STARK INDUSTRIESスターク・インダストリーズ


 彼は自らの会社が作ったロケットミサイルの爆風で負傷し、意識を失い、そしてテロリストに拉致されたところで冒頭シーンが終わる。


 ここまでで開始4分。しびれる。


 この4分間で、トニーは高慢ちきで嫌な奴だが、なぜか人を虜にする魅力があり、「自分は特別な人間だから何をしても許される」という不遜な態度が描かれる。

 そして、彼が兵器製造業を生業とし、「死の商人だ」と自らを蔑称で表現するくせに、「アメリカ国民を守る」という大義名分で覆い隠し、戦争が及ぼす害を見ていない。

 しかし、自分の作った兵器が悪用され、米軍兵士がそれで傷つけられる様子、自らも大けがをして、「自分が間違っていた」ことを目の当たりにするわけだ。


 たった4分間で、『アイアンマン』とは、自らの罪を理解したトニー・スタークがその罪と向き合い、世界へ贖罪する物語であることが示唆されている。


 このあと、拉致されたトニーは、テロリストから「ジェリコ(トニーの開発した自動追尾型のクラスター爆弾)を作るように」と強要される。

 自分の作った兵器が悪用されている事実と自らの命も風前の灯火であるトニーは、思考停止でうなだれてしまう。

 そこにトニーの通訳として、同じく拉致されていたインセン医師は「彼らにジェリコを渡してはならない。貴方は天才なのだから、天才としての責任を果たすべきだ」と発破をかけた。

 かくして、トニーは立ち上がる。インセン医師と二人で力を合わせジェリコ製造に見せかけて、脱出するためのボディアーマー(Mark1)の製造を始めるのだった。

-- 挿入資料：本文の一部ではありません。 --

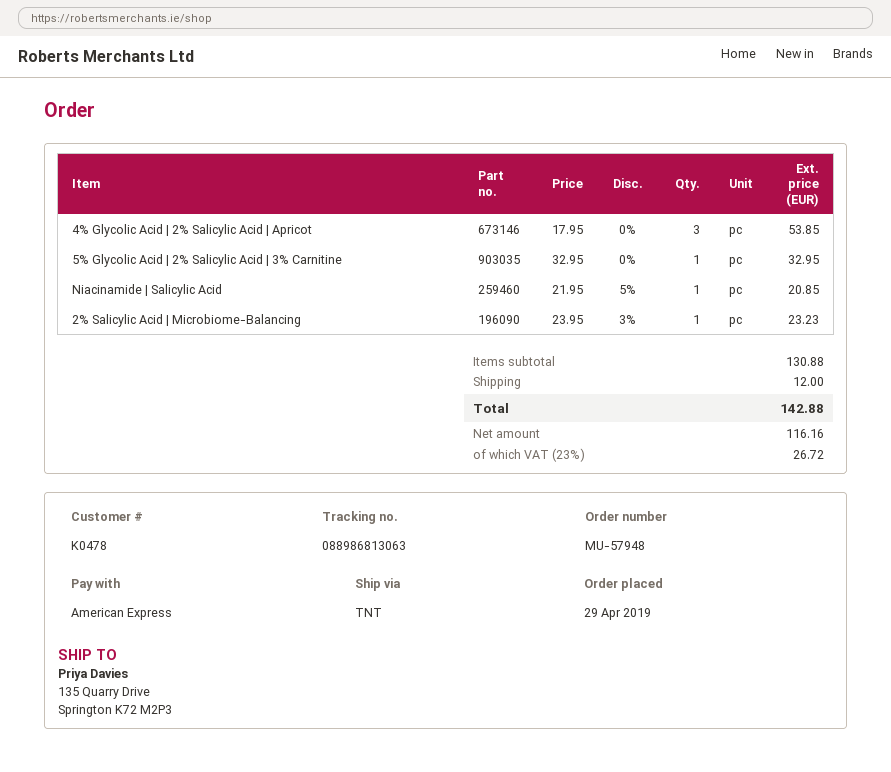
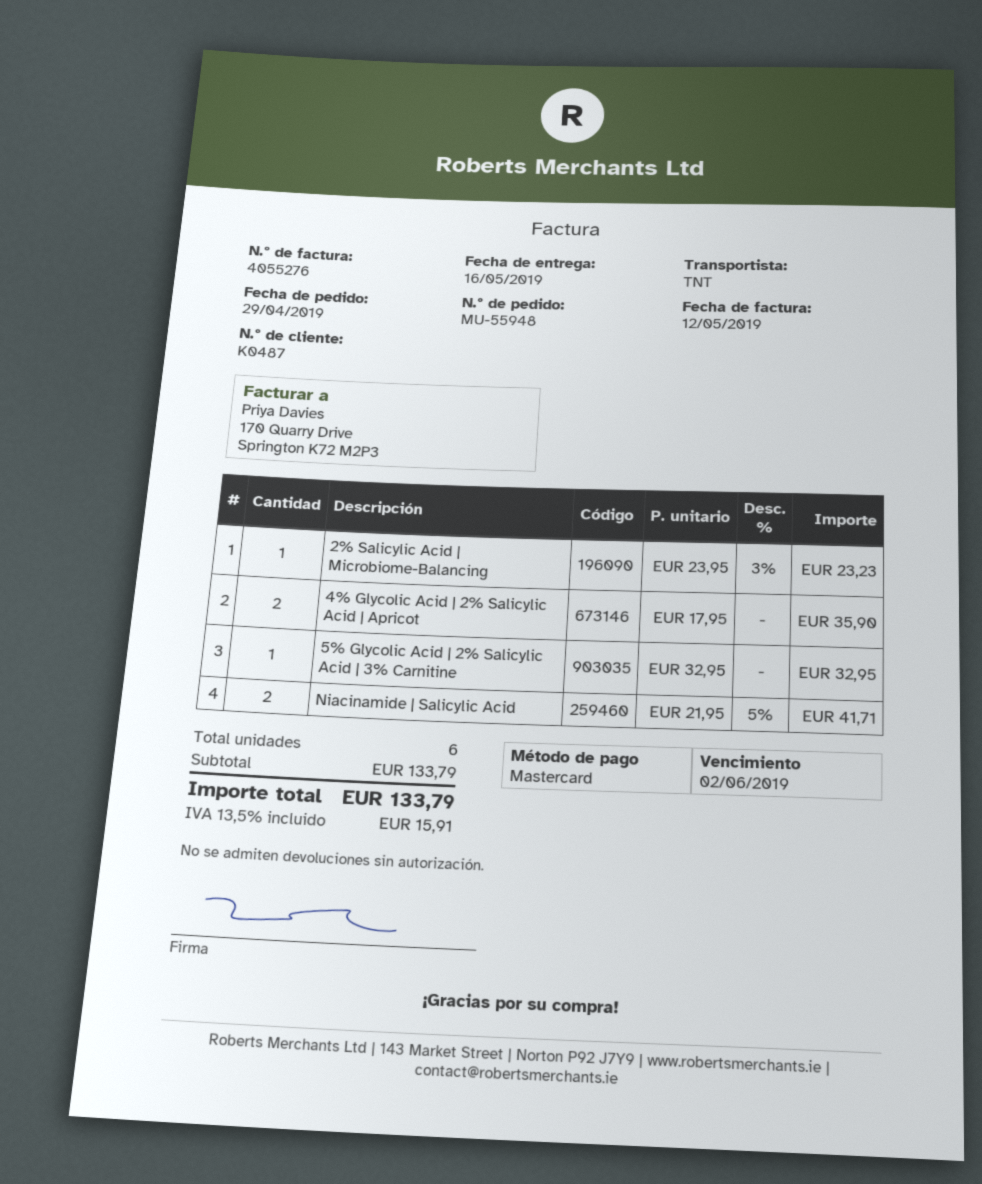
order number: MU-57948 -> MU-55948
customer number: K0478 -> K0487
payment method: American Express -> Mastercard
4% Glycolic Acid | 2% Salicylic Acid | Apricot: 3 x 17.95 = 53.85 -> 2 x 17.95 = 35.90
Niacinamide | Salicylic Acid: 1 x 21.95 - 5% = 20.85 -> 2 x 21.95 - 5% = 41.71
subtotal: 130.88 -> 133.79
shipping: 12.00 -> none
tax: 23% = 26.72 -> 13.5% = 15.91
total: 142.88 -> 133.79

 Mark1を身にまとい命からがら脱出し、帰国したトニーはすぐに記者会見を行う。

「スターク・インダストリーズは兵器製造を中止する」と。

 この後、トニーは秘密裏にMark1を改良したパワードスーツ開発を始める。

 開発→テスト→失敗→改良を重ね、試作型のスーツであるMark2、そして、一番有名なアイアンマンの姿であるMark3が完成した。


 このMark3をまとったトニーは、世界中を飛び回って自社の製品を悪用する組織を壊滅していく。

 正体がトニーだと知らない民衆は、彼を「アイアンマン」と呼んで、まるで正義のヒーローのように称え始めた。

「アイアンマン」なんて名前はダサすぎるといって文句を垂れるトニーだったが、その表情はまんざらでもない。


 ラスボスとの戦いをなんとか勝利したトニーは、身内でさえ彼が開発したものを悪用し、ひたすらに私腹を肥やす悪者たちがいることを痛感し、「私の技術を正しく使用できるのは自分しかいない」と、パワードスーツは米軍へ提供しないことを決意する。


 そして、ラストの記者会見シーンだ。


「アイアンマンの正体は誰なんですか?」

 と記者から質問が飛んだ。


 トニーは一瞬悩んだ後、こう答える。


 " I am Iron-Man.(私がアイアンマンだ)"


 まさにヒーロー誕生の瞬間だ。『アイアンマン』は語りつくせないほどに本当にカッコいい最高のアメコミ映画なので、ぜひともご自身の目で確かめてほしい!!